Nobody loves wildlife, cats and animals more than me but the wildlife need to stay where they belong - outside!

Ali08 Tue 28-Sep-21 18:16:11

For a of you thinking mice are cute....I bet the Australians don't think so!!!

Ali08 Tue 28-Sep-21 18:05:14


A friend of mine who is absolutely terrified of mice had an infestation a few years ago. The pest control guy scared her even more telling her that they can crawl through a hole the diameter of a pencil and that 2 mice can become 102 in a very short time. I’ve also heard they can cause havoc by gnawing through cables and wires. They are quite cute little creatures but I certainly wouldn’t want them moving into my house.

I've seen them squeeze thru tiny holes. They don't have backbones do can literally bend like rubber!

Ali08 Tue 28-Sep-21 18:02:58

I guarantee it won't be just one mouse, and humane traps are fine but you have to release the mice at LEAST 3 miles away so they don't easily pic up their scent again!
Try scattering flour over your benches at night before you go to bed, you might see their trails in the morning!
Put cereal into plastic containers with lids, and flour, sugar etc. You'll see if they've attempted to get into those.
Throw away any & all foods that they may have been diving into!!
The dog hears them scrabbling about at night.
If using any traps, use jam not cheese.

theworriedwell Tue 28-Sep-21 17:34:28

I'm currently being invaded by spiders. The last week has seen my house being over run by them.

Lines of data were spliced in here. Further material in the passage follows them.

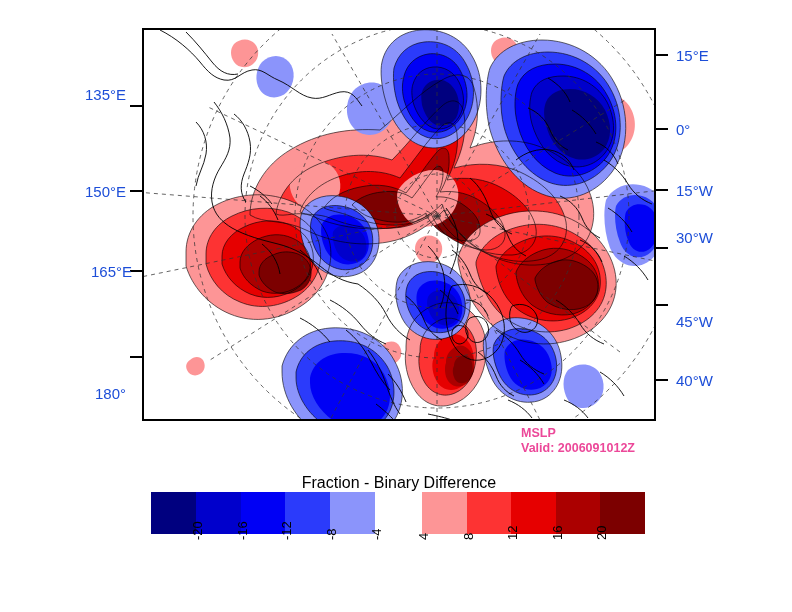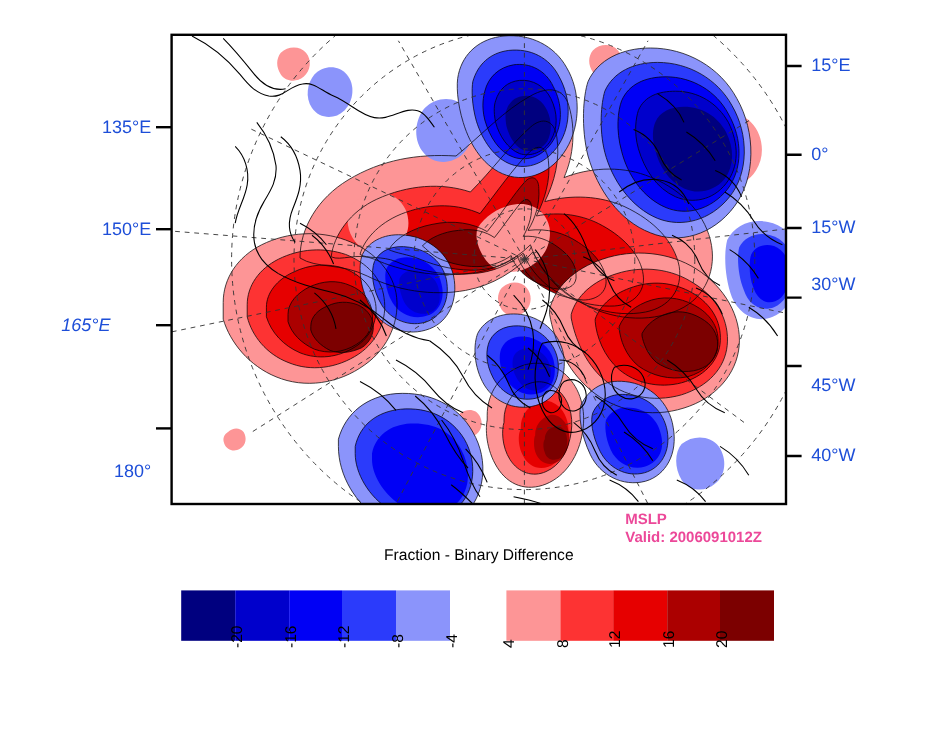"135°E" div.axis-label { top: 106px -> 94px }
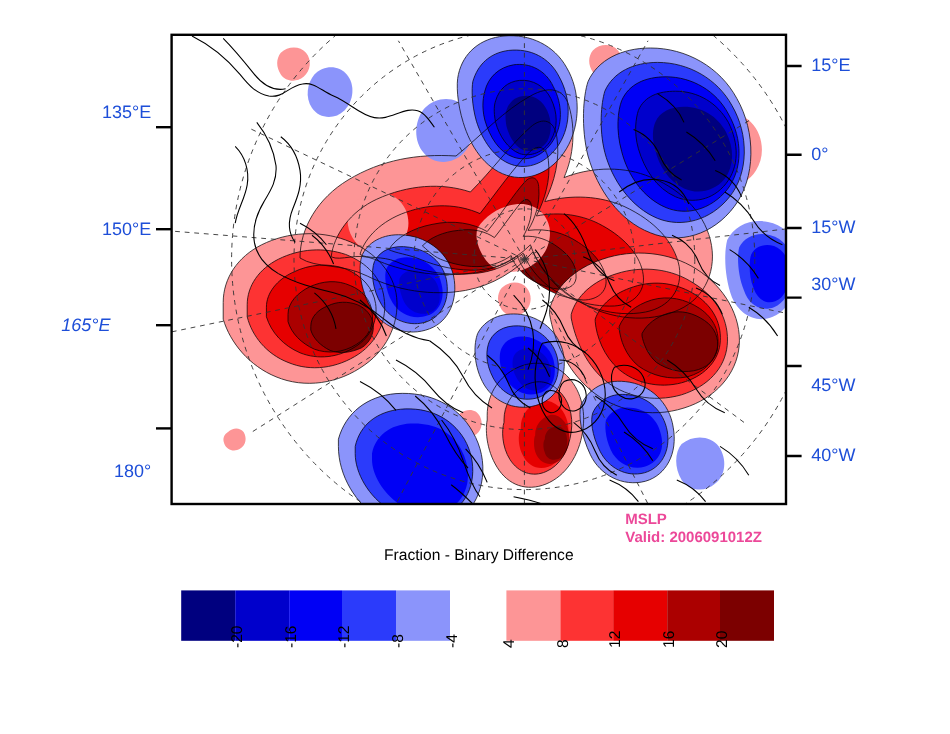"165°E" div.axis-label { font-style: italic -> none; right: 700px -> 660px }
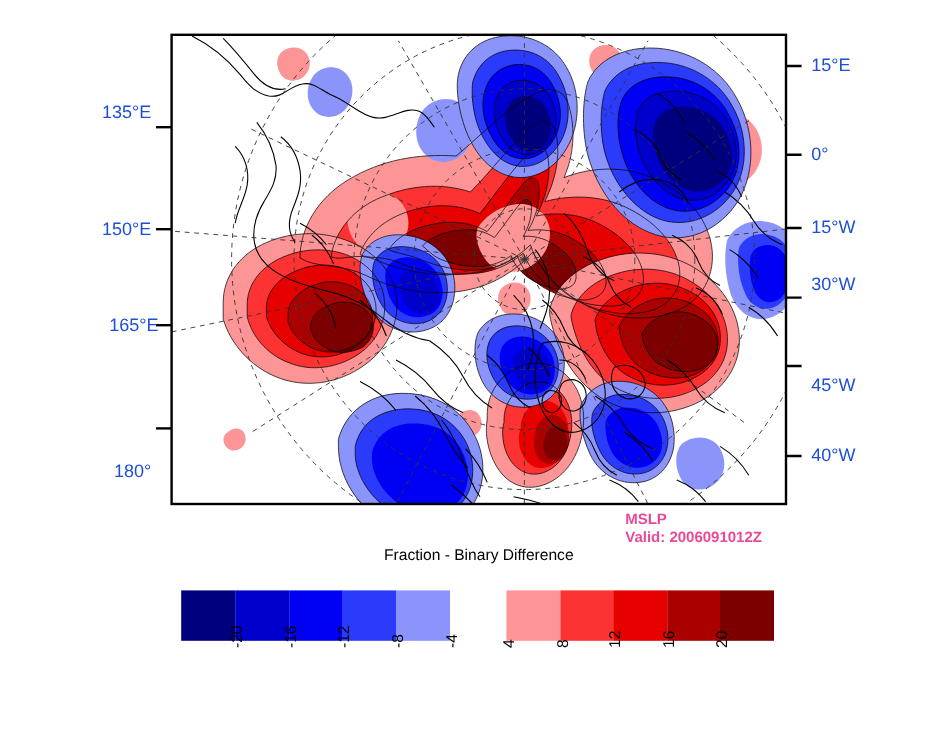"Fraction - Binary Difference" #plot-title { font-size: 13px -> 16px; top: 455px -> 474px }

theworriedwell Tue 28-Sep-21 17:32:27


DiscoDancer we thought we were doing the kindest thing, relocating it but our neighbour is a wildlife expert and said, sadly, no, it would not have survived.

The quickest way is the kindest, apparently.

I've often wondered if that was the case. I think the quick way probably is the kindest but people probably feel better if they don't see the evidence.